The core of Christianity is wrapped up in these three days called the Triduum: Holy Thursday, Good Friday, and Easter Vigil (Saturday night). One misconception is that "Christianity = the Vatican." It does not. As St. John (3:16) says, "God so loved the world he sent his Son," not the Church! Jesus came with a message. The Church is established as a vehicle to carry that message and to preach it. But many times it has taken detours with serious consequences in history. That core message is embedded in these three, sacred days.
Today we experience our world in high-alert. We are more conscious of world violence. The Brussels attacks last week remind us of how the world has perceptively changed. The political tone in this country has something toxic in the air; things are different. Yet, we need to respond and we have no lack of "voices": military, diplomatic, or just ignore it. In this political cacophony, Christianity has its own voice and the core message is in the Triduum, the high point of the Church year.
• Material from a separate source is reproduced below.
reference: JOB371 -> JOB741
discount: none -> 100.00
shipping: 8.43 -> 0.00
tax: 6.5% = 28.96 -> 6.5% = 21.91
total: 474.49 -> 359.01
GOOD FRIDAY: What is it about, really? Is it just a commemoration of an historical event or is it a commentary on our reality today? To say that "Jesus died for our sins" is more that what is popularly believed, as a sort of "ticket" into heaven. It has deeper meaning and connections.
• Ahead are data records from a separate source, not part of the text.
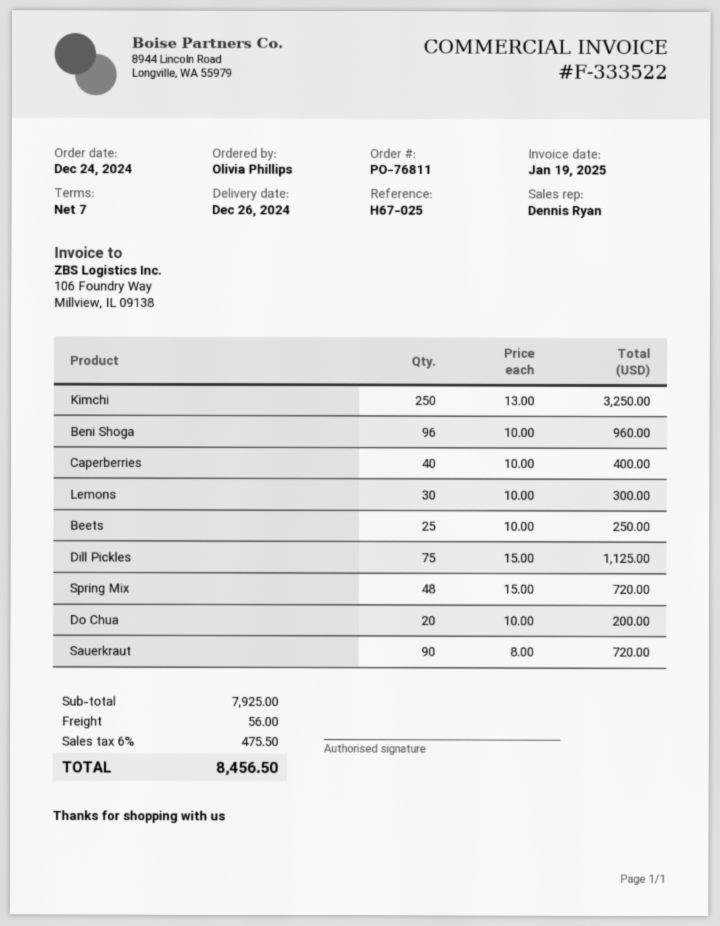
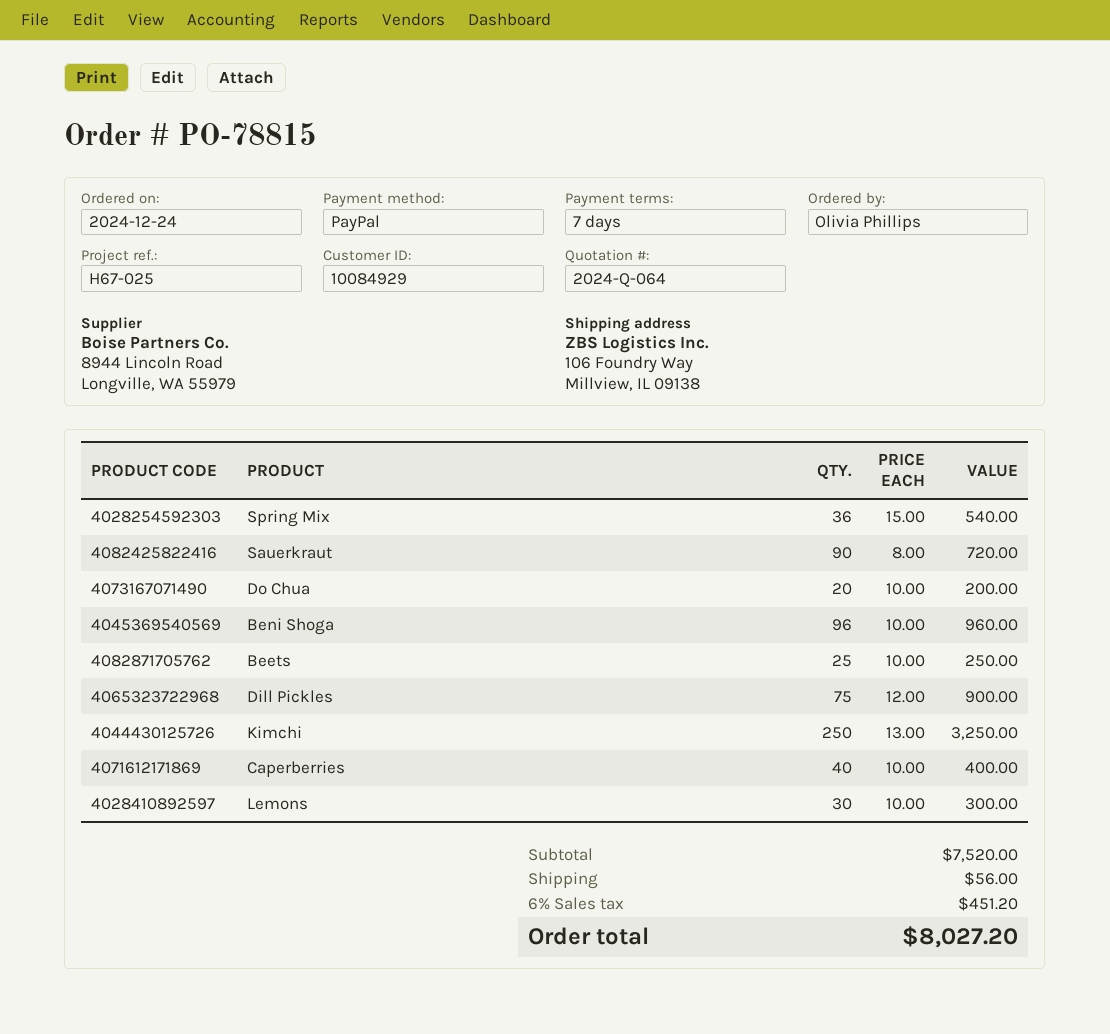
order number: PO-76811 -> PO-78815
Dill Pickles: 75 x 15.00 = 1125.00 -> 75 x 12.00 = 900.00
Spring Mix: 48 x 15.00 = 720.00 -> 36 x 15.00 = 540.00
subtotal: 7925.00 -> 7520.00
tax: 6% = 475.50 -> 6% = 451.20
total: 8456.50 -> 8027.20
Good Friday has other dimensions: it is the point where economics and politics-- those dimensions that secure the delivery system for the necessities of life in any society--intersect with faith. The Cross is the "voice" -- a Christian symbol of violence, from the domestic to the global. It is not just a symbol, however, it is a "question mark" to all of us: What is our response to violence, from hateful speech, the lie and contempt for truth to terrorism? The Cross interrogates our minds and hearts and asks for a response. If the Cross is the "question," what is the "answer"? If Christianity has no "answer" to world violence, then it shouldn't exist.